**Work instruction:** Where does the word "align" show up in the records? Copy every line that has it.
(Data for analysis begins)
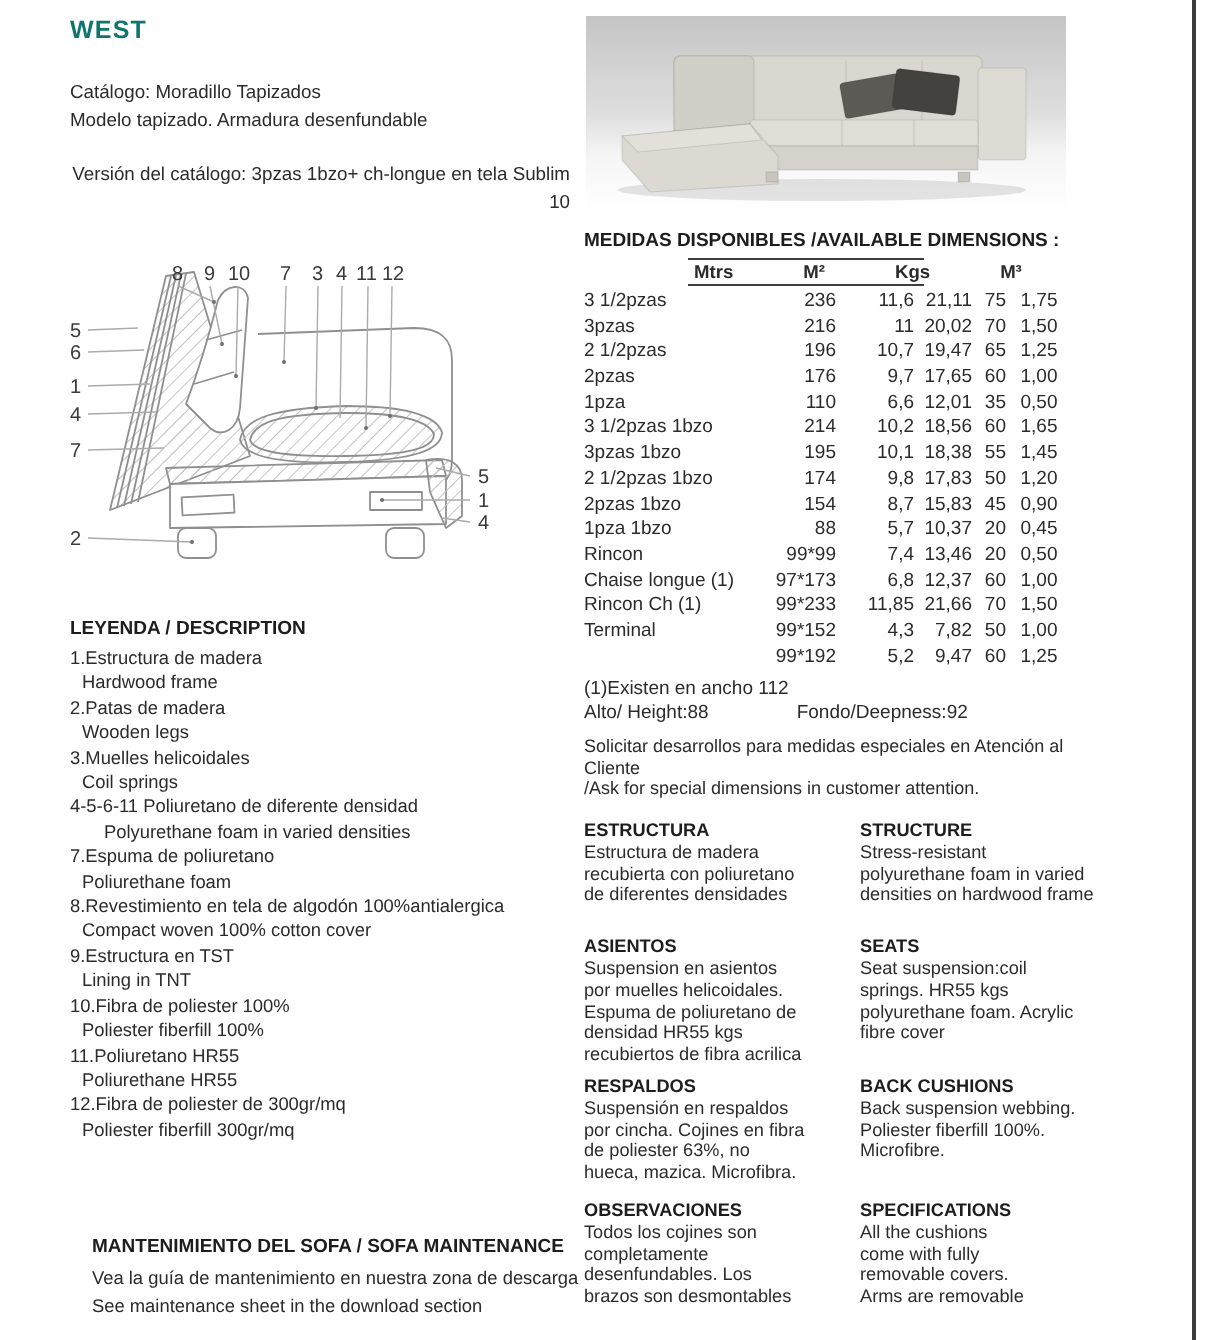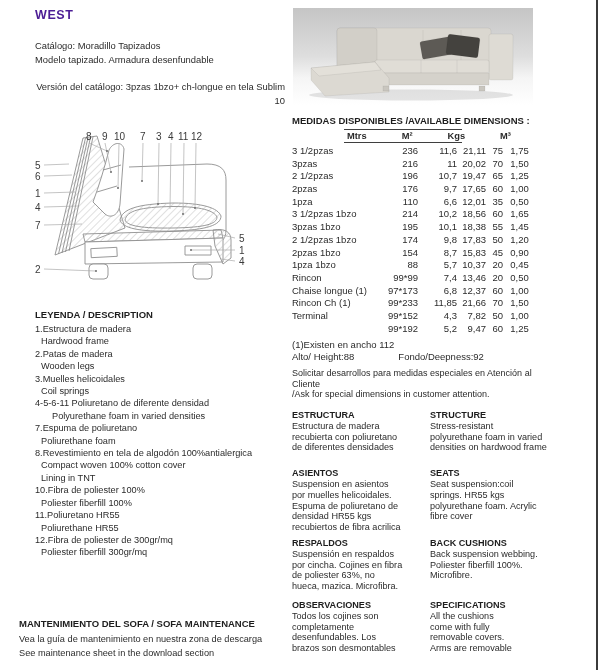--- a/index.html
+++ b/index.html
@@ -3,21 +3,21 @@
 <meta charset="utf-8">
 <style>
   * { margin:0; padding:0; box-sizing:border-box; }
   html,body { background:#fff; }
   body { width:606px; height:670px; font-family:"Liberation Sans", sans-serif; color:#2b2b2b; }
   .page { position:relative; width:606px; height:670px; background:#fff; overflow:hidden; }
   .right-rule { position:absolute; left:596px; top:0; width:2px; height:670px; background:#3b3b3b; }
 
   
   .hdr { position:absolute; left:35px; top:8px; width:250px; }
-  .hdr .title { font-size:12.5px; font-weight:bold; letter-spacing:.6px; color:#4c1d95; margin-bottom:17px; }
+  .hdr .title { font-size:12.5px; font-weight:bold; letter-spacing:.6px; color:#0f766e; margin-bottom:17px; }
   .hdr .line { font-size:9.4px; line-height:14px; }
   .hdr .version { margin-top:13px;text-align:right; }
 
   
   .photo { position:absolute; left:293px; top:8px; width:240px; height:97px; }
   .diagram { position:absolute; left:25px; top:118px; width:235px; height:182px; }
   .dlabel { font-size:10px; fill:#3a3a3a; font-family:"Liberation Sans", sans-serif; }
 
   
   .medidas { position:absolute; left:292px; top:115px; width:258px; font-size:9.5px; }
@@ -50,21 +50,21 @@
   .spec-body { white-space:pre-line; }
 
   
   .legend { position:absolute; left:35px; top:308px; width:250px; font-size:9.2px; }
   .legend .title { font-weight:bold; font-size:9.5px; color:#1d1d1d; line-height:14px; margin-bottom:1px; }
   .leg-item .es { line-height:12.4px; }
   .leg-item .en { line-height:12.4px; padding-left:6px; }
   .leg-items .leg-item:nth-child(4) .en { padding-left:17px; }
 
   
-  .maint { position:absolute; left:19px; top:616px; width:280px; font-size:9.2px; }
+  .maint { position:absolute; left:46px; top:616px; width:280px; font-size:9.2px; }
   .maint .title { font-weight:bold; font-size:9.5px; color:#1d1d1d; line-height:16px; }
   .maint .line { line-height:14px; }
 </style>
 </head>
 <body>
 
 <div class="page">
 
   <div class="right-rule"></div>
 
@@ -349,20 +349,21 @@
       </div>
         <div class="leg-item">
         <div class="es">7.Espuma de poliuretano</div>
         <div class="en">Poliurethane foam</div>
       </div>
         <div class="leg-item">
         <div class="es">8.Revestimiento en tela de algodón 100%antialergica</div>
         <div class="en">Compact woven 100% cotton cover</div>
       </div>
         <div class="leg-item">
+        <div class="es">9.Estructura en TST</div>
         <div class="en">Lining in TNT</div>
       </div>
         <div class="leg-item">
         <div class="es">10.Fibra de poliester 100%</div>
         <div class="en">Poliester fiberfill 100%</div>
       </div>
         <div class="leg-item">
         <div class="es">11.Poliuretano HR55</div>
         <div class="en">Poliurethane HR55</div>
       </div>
(Data for analysis ends)
(Data for analysis begins)
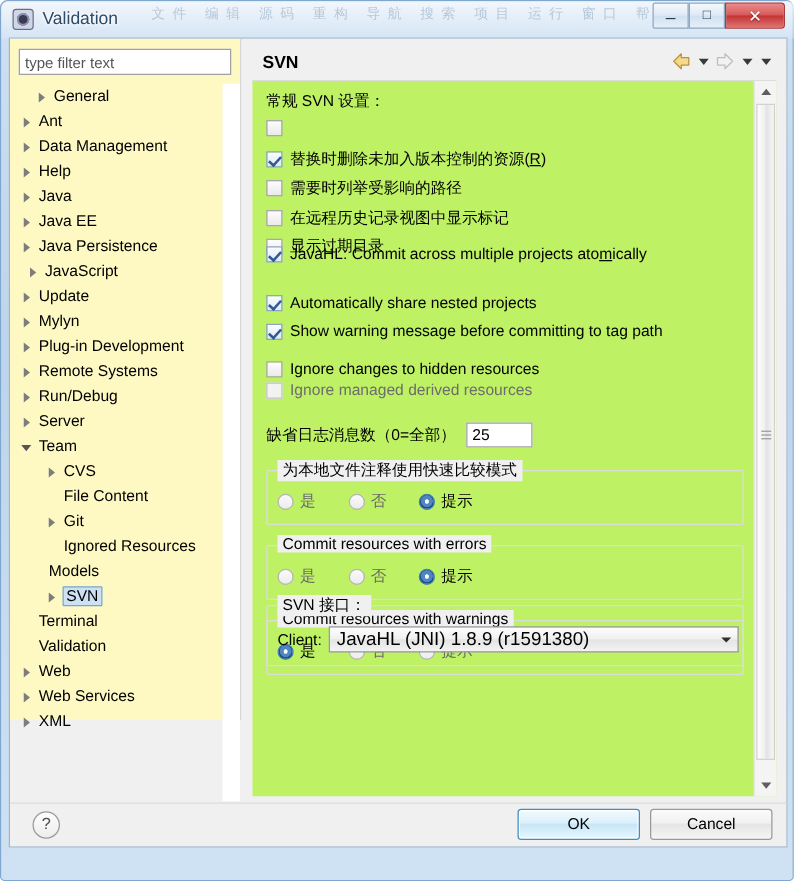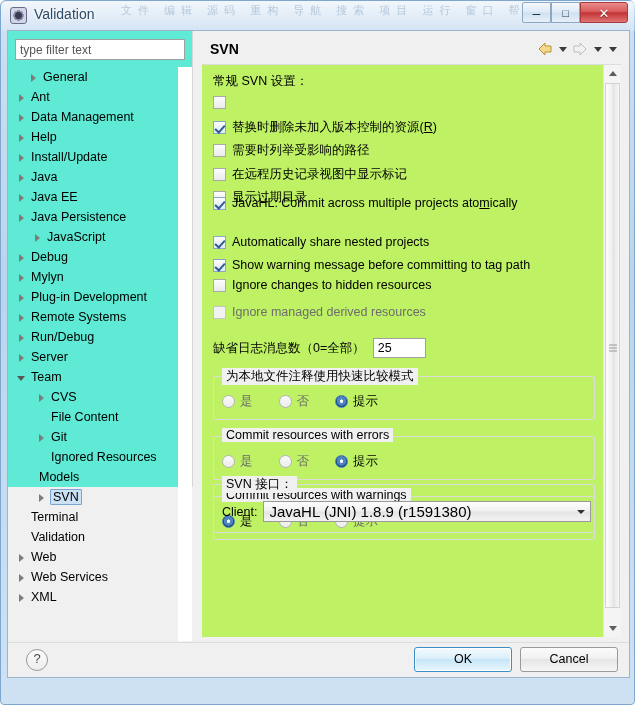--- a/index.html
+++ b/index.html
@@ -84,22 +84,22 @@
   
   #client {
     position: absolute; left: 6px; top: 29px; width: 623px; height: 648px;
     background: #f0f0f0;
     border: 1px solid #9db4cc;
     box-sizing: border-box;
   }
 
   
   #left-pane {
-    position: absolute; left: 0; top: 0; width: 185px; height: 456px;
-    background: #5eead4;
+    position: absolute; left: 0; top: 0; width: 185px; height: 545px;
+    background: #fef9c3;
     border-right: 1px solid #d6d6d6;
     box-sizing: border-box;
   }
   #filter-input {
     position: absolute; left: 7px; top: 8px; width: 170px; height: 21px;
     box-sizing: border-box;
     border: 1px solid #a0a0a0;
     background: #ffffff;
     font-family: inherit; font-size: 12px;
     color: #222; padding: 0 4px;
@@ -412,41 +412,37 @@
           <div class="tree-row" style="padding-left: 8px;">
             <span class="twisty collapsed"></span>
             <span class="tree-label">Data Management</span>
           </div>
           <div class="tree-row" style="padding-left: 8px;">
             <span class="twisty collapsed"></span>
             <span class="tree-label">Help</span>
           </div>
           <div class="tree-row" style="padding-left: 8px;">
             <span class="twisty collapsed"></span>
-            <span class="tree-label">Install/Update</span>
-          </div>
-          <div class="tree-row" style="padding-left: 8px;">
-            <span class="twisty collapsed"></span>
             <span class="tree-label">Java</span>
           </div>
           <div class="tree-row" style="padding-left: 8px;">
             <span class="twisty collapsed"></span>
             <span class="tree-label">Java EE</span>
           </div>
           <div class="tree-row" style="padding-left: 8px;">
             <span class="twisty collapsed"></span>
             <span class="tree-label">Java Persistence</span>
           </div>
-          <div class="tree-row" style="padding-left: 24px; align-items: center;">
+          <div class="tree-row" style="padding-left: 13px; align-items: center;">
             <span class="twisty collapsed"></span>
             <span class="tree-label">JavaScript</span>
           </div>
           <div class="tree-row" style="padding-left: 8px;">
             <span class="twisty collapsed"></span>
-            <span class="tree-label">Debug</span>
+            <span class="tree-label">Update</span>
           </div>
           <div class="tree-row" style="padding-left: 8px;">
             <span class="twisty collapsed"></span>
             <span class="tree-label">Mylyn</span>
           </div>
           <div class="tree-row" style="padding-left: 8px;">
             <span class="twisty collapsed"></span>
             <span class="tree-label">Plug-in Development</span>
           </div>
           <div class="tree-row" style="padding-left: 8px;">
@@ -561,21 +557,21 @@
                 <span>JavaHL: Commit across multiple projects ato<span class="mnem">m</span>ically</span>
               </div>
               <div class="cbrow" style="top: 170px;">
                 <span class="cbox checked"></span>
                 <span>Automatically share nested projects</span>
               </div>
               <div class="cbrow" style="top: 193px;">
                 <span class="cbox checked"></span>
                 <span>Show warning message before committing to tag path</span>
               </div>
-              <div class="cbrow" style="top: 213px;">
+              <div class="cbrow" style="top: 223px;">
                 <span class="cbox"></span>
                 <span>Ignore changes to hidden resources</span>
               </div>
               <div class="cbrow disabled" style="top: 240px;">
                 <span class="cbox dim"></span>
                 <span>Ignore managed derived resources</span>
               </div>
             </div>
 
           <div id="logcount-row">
(Data for analysis ends)
(Data for analysis begins)
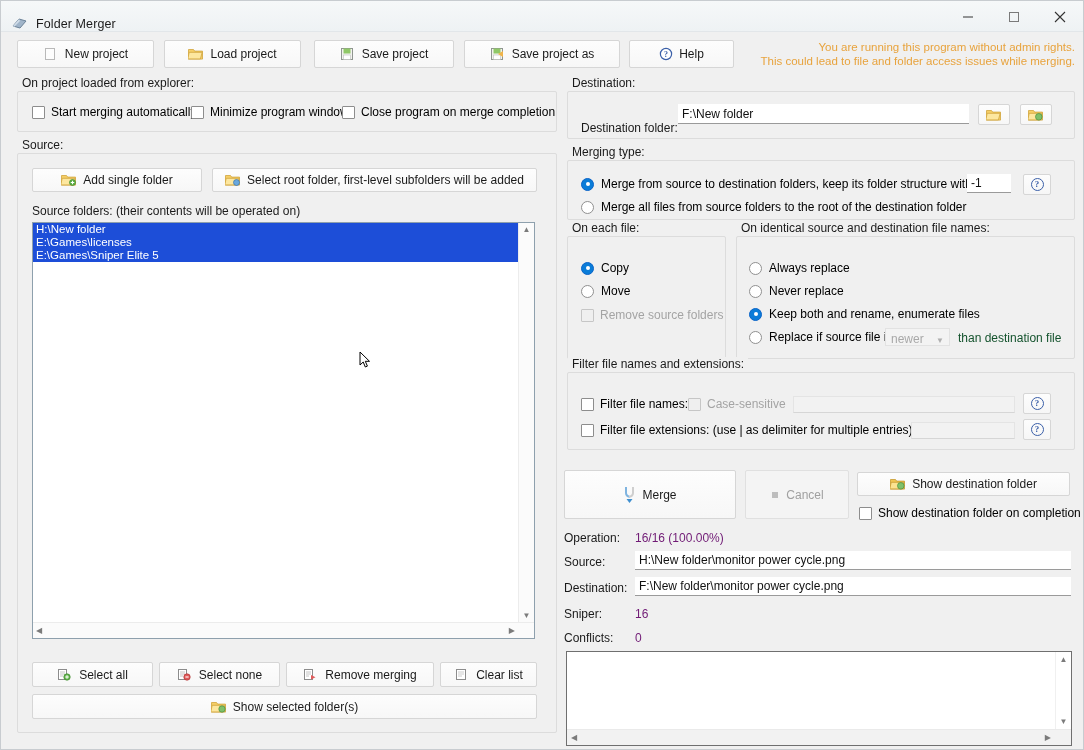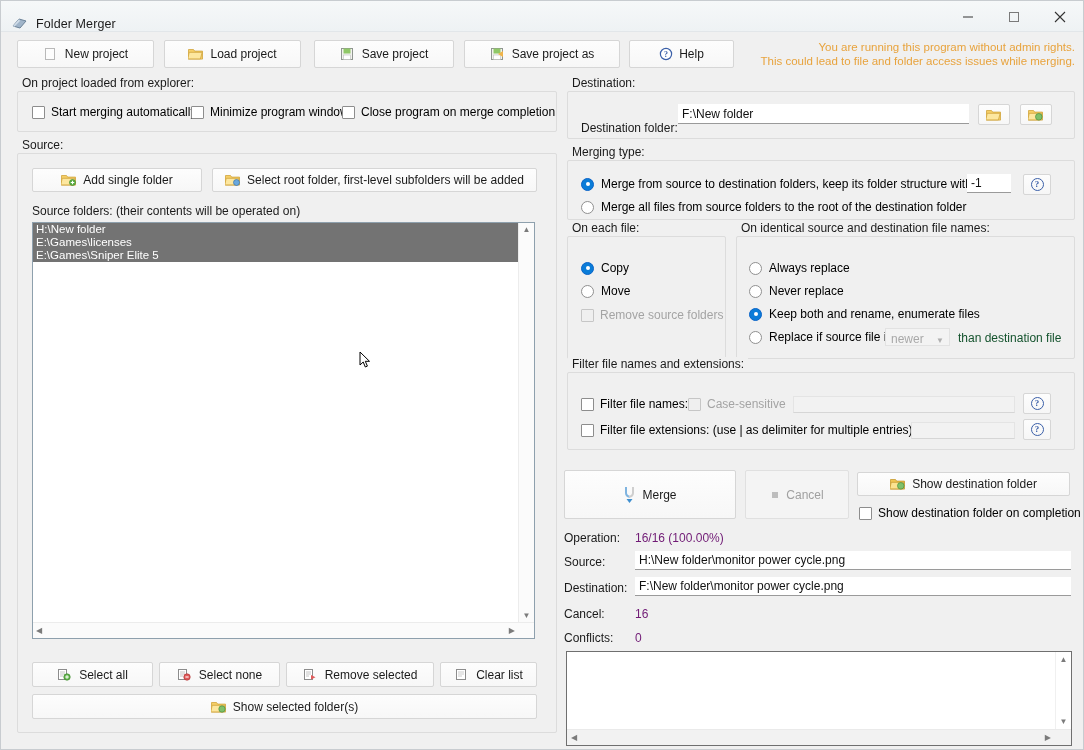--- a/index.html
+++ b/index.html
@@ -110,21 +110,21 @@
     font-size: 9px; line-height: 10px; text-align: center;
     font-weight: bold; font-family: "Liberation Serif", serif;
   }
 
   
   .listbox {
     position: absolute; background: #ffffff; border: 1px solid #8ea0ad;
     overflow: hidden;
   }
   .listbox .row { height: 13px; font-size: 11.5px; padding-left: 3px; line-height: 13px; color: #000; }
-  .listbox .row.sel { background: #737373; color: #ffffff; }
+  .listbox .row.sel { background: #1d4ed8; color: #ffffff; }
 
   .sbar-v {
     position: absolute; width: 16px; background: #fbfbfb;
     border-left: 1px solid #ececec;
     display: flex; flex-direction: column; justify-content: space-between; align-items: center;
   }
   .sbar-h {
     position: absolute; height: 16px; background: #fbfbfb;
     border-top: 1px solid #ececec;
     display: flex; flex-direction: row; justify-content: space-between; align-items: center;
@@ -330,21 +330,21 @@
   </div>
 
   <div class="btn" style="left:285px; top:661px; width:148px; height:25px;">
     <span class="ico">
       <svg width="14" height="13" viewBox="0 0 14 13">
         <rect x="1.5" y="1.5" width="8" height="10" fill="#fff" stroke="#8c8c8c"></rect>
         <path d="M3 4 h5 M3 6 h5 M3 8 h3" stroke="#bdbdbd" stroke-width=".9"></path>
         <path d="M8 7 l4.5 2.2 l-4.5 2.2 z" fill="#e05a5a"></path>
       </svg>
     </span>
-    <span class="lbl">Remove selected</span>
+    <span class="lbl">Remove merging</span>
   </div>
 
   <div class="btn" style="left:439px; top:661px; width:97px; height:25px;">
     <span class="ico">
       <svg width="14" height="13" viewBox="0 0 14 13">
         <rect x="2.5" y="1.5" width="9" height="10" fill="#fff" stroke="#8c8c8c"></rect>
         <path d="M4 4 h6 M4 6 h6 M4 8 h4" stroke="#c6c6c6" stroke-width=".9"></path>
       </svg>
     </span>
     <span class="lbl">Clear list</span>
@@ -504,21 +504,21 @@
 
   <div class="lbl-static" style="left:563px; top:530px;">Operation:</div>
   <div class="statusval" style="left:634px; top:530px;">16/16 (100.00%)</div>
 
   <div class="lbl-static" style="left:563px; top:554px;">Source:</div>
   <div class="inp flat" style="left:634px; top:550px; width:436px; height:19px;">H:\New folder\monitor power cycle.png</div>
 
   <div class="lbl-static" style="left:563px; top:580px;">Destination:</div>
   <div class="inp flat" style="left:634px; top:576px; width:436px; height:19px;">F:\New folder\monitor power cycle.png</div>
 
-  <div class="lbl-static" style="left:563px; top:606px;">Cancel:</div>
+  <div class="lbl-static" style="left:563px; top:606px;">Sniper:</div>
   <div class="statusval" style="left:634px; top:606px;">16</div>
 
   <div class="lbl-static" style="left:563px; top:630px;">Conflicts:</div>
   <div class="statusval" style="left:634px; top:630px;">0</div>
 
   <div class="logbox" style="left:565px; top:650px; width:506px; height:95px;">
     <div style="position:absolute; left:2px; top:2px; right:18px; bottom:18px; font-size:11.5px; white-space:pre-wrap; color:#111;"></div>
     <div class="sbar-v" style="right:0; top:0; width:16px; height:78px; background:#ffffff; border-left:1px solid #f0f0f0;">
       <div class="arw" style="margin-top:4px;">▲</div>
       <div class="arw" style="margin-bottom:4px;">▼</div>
(Data for analysis ends)
**Response for this exercise:**
   .hdr .version { margin-top:13px;text-align:right; }
-          <div class="tree-row" style="padding-left: 24px; align-items: center;">
+          <div class="tree-row" style="padding-left: 13px; align-items: center;">
     font-size: 9px; line-height: 10px; text-align: center;
     display: flex; flex-direction: column; justify-content: space-between; align-items: center;
     display: flex; flex-direction: row; justify-content: space-between; align-items: center;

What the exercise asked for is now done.